2018-06-05 08:55:45 | 小説『ともしび』
第二章 その弐

 東京と違って、こっちではまだ受験には時間がある。
 でも東京の受験は早い。塾のことにしても勉強のことにしても、二人はもっと早く言ってこいと、そして遅いとも言われた。

「清夜(せいや)はどうしたいんだ」
 魁(かい)が家を出ていった後、自分の部屋になった場所に二人を通した。言いたかったことを一通り話し終わると、月斗(つきと)が問いかけてくる。
「お正月にも聞いたけれど、あの時ははぐらかされた感じだったよな。自分の将来のために何をしたいのか、考えろ」
 言われていることの意味が、一瞬分からなかった。

 将来……
 義母の言葉の将来は、給料をもらうことが最優先だ。自分のために考えるなんて、今までなかった。
「清夜。もしお前にやる気があるなら、もっと早くから勉強はできただろ。どうして今なんだよ」
「勉強、嫌いだったから」
「当たり前だろ。勉強好きな奴なんか、どっか可笑しいんだよ」
 京音(けいと)は笑う。
「たださ。偏差値の低い学校に行きたくないと思ったら、勉強するしかないだろ」
 清夜は自分の愚かさに初めて気付かされた。

「けいちゃん。俺、そっちの家に行きたい」
 思わず、口をついて出た言葉に、自分自身が一番驚いた。
「あ。ごめん。今のなし」
 空笑いして誤摩化した。
 今更、どちらの家に引き取られたいかを議論するつもりはない。ただ、どちらの家に引き取られたかの結果は見るも無惨に現れてしまった。
 京音は勉強の意味を言う。魁はゲームと水族館と犬の話をする人だし、ヨリはサッカーとやっぱりゲームか。
 小学生の頃、夏休みや冬休みには京音と月斗がこっちに来ていて、清夜があっちの家に行くことはなかった。
 苦手意識があるわけじゃないけれど、今思うと、何故向こうに行くという話がなかったんだろう。
 駄目だ。何だか変な思考に入り込んでいくようだ。

「どういう意味?」
 月斗の顔が冗談で返せる雰囲気ではなかった。
「今更、なんだけど……」
 どうしよう。言葉が続かない。
「この際、大人の事情は無視してさ。どっちの家で暮らしたいか、言ってみ」
 京音があっさりと、そんなことを言う。月斗が驚いている。勿論、清夜もだ。
「京音。何言い出すんだよ」
 驚きすぎていて、月斗の口から京音を呼び捨てにするところを聞いてしまった。
 しかし京音は何も答えない。もしかしたら清夜が答えるのを待ってくれてる?
「俺は」
 勇気という言葉を脳裏に描いた。意志を告げるのには勇気がいるんだということも、初めて知った。
「そっちがいい」
「分かった」
 京音は部屋を出ていった――。

「月斗。けいちゃん、どこ行ったの?」
「知るわけないじゃん。それより!」
 いつからだ、と聞かれた。いつから、そんなふうに思っていたのかということだろう。
「正直言うと、さっきまで分かってなかった」
 ただ月斗をずっと見てて、年齢以上の差を感じることはあった。兄弟は清夜と月斗の筈なのに、全然違う。何が違うんだろうと思う。
 月斗と京音を見ていると羨ましいと思うことは多い。

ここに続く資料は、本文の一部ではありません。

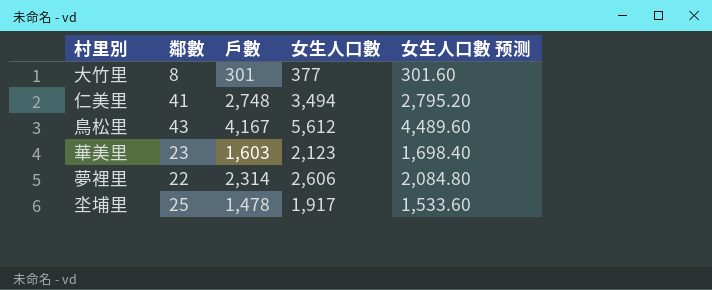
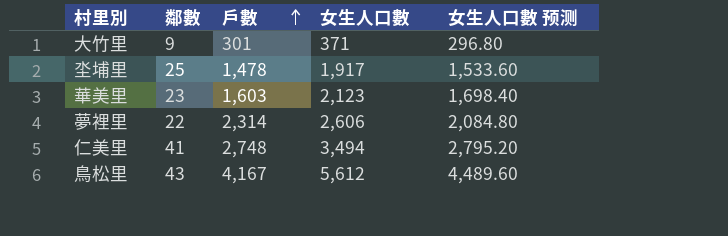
row order: none -> 戶數 ascending
大竹里 | 鄰數: 8 -> 9
大竹里 | 女生人口數: 377 -> 371
大竹里 | 女生人口數 预测: 301.60 -> 296.80

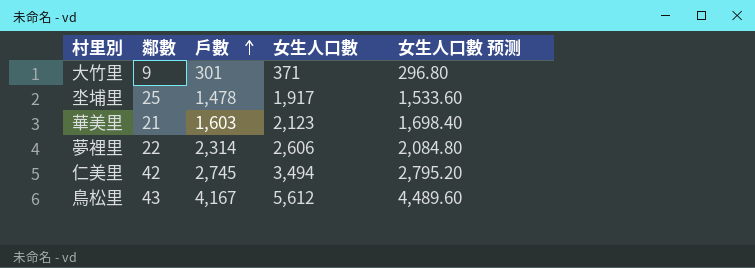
華美里 | 鄰數: 23 -> 21
仁美里 | 鄰數: 41 -> 42
仁美里 | 戶數: 2,748 -> 2,745

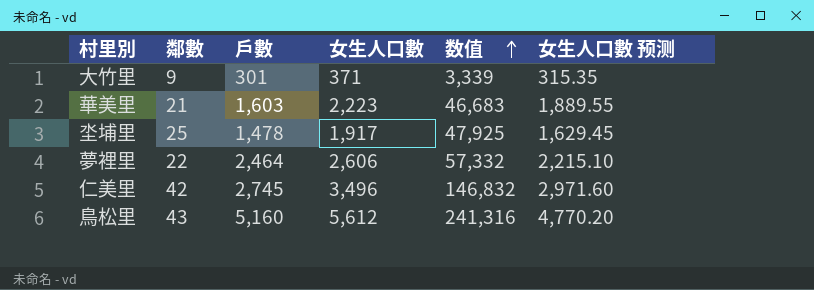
row order: 戶數 ascending -> 数值 ascending
column 数值 | formula: none -> [鄰數] * [女生人口數]
column 女生人口數 预测 | formula: [女生人口數] * 0.8 -> [女生人口數] * 0.85
華美里 | 女生人口數: 2,123 -> 2,223
夢裡里 | 戶數: 2,314 -> 2,464
仁美里 | 女生人口數: 3,494 -> 3,496
鳥松里 | 戶數: 4,167 -> 5,160

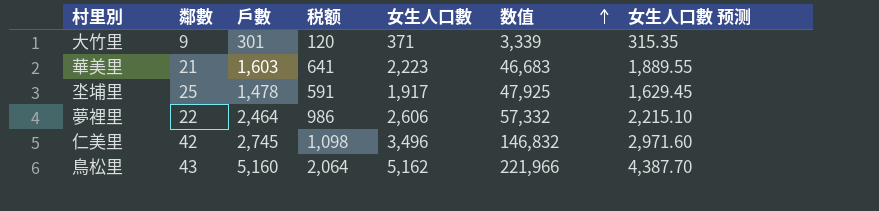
column 税额 | formula: none -> [戶數] * 0.4
鳥松里 | 女生人口數: 5,612 -> 5,162
鳥松里 | 数值: 241,316 -> 221,966
鳥松里 | 女生人口數 预测: 4,770.20 -> 4,387.70

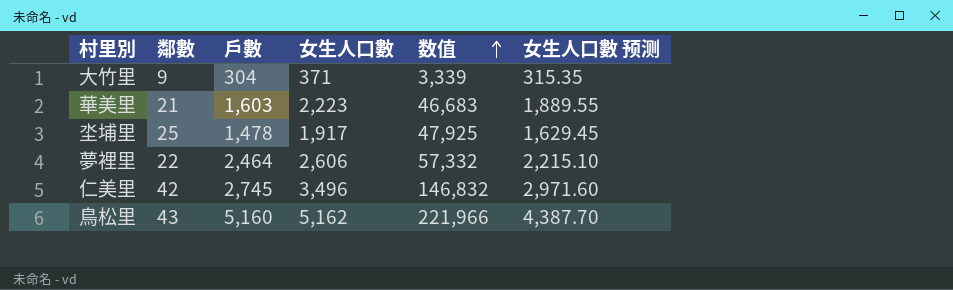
column 税额 | formula: [戶數] * 0.4 -> none
大竹里 | 戶數: 301 -> 304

こっちは三人いるけれど、みんなバラバラで共通の話題なんてゲームだけだ。それも同じゲームで遊ぶわけじゃない。ただ、やってるゲームでどれだけ高い点を出したとか、レアアイテムをもらったとかだ。
 少し前にスターウォーズという映画の話を二人がしているのを聞いたことがある。二人で一緒に映画を観に行ったんだなと思った。
 伯父さんと伯母さんも含めて、みんなでその映画のシリーズを知っているらしく、家族全員で話が盛り上がっていた。
「一緒に行ってみたいな、なんて思ったりしたんだ。馬鹿みたいだろ」

「俺。初めて清夜の本当の言葉を聞いた気がする」
「何だよ、それ」
 二人して大笑いしたところに京音が戻ってきた。
「じゃ、清夜。とりあえず今週末まで学校休もうか。支度したら出るよ」
 京音の行動は早かった。
 あっという間に清夜は、月斗と一緒に京音の運転する車に乗りこんでいた――。